▸ **Exercise instructions**
Retype the records in full, and please keep the pictures out of the copy.

┌────────

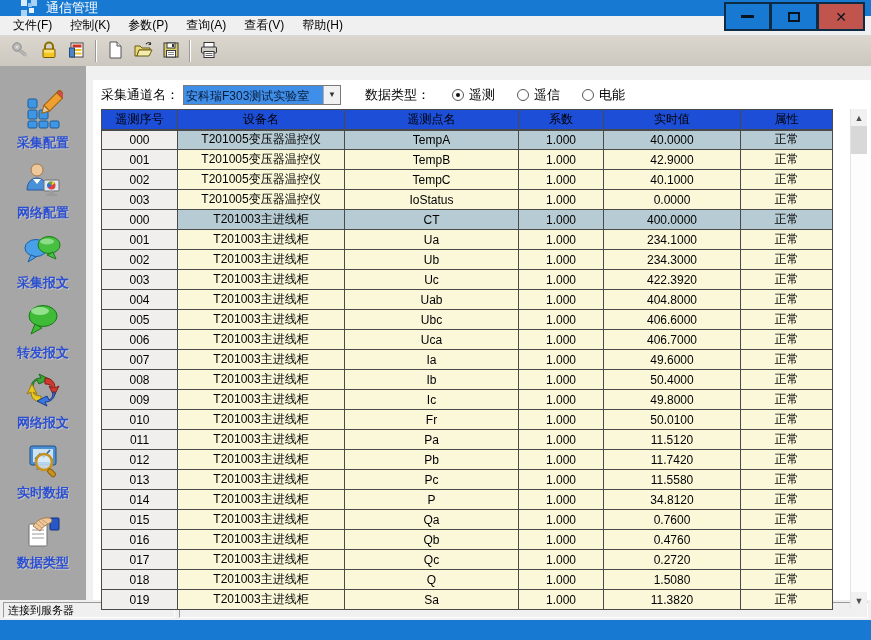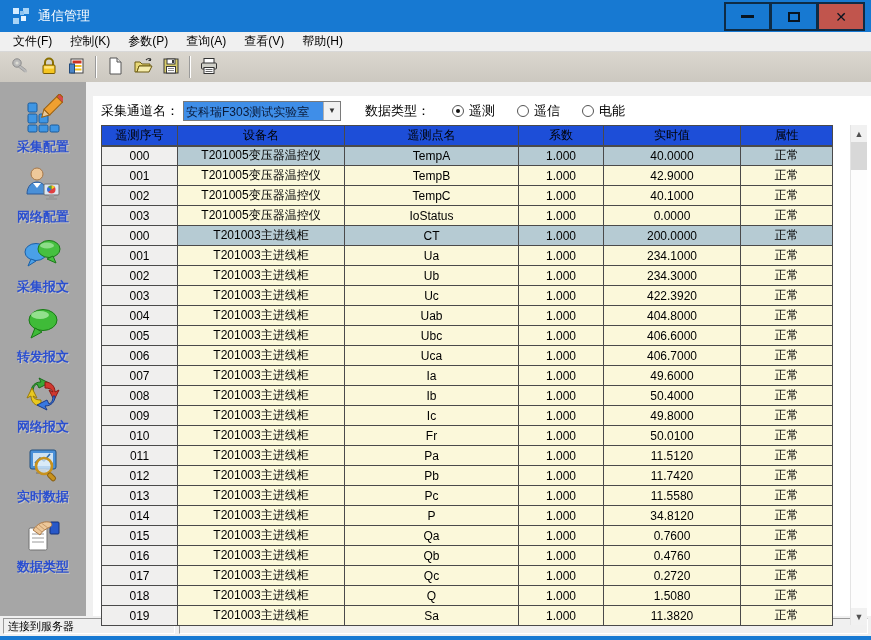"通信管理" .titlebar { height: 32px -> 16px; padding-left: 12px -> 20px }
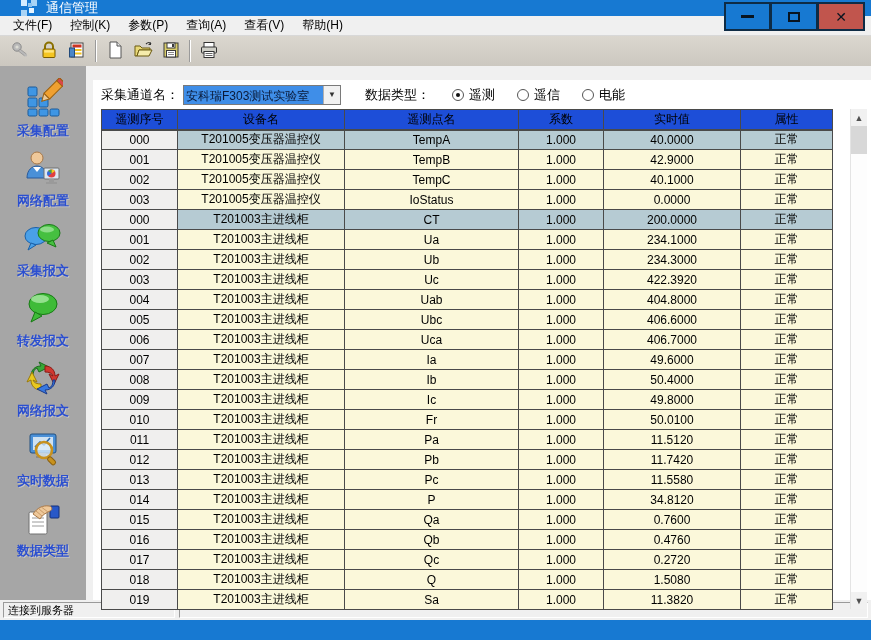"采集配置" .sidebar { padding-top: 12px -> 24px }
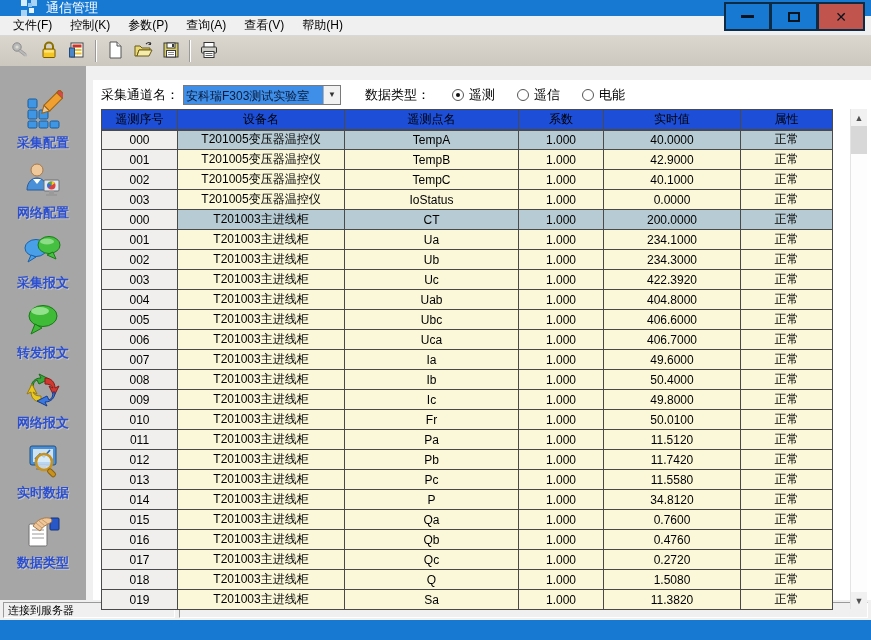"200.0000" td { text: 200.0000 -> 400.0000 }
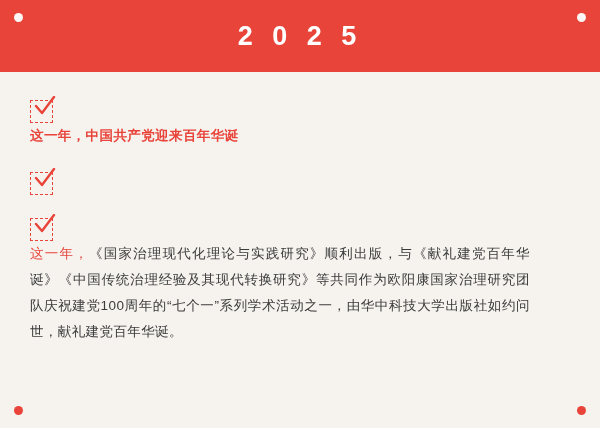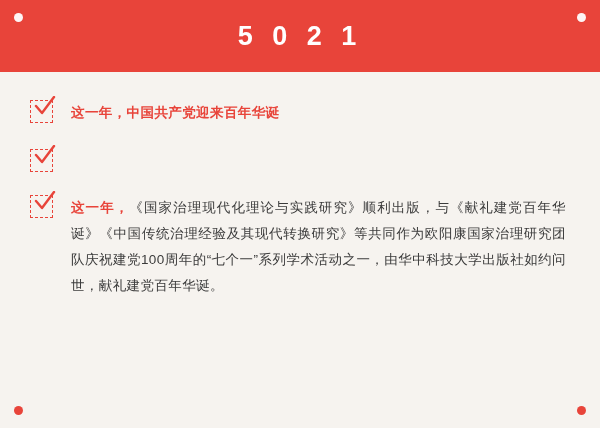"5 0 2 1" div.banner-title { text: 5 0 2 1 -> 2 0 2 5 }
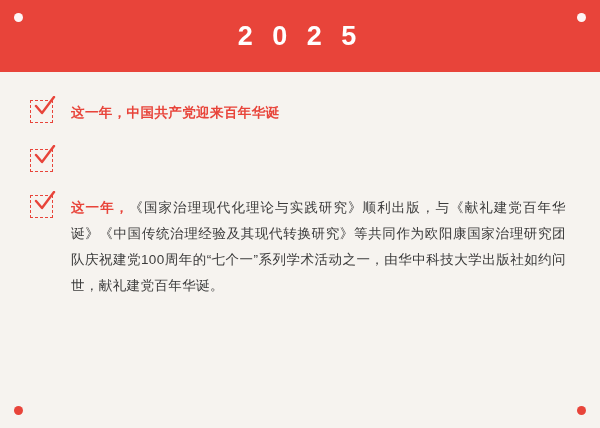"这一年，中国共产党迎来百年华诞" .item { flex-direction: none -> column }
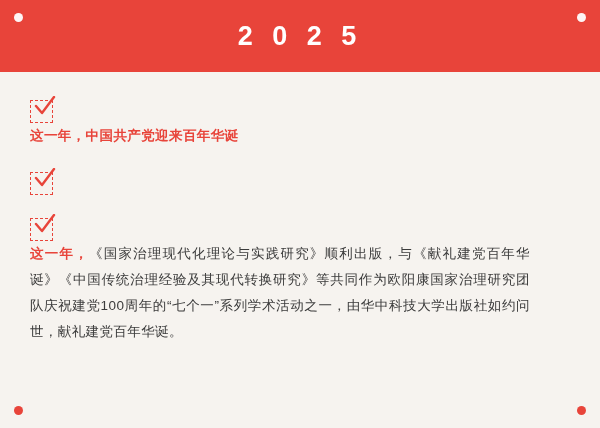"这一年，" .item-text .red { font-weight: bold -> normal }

└────────

▸ **Exercise output**
"通信管理" .titlebar { height: 32px -> 16px; padding-left: 12px -> 20px }
"采集配置" .sidebar { padding-top: 12px -> 24px }
"200.0000" td { text: 200.0000 -> 400.0000 }
"5 0 2 1" div.banner-title { text: 5 0 2 1 -> 2 0 2 5 }
"这一年，中国共产党迎来百年华诞" .item { flex-direction: none -> column }
"这一年，" .item-text .red { font-weight: bold -> normal }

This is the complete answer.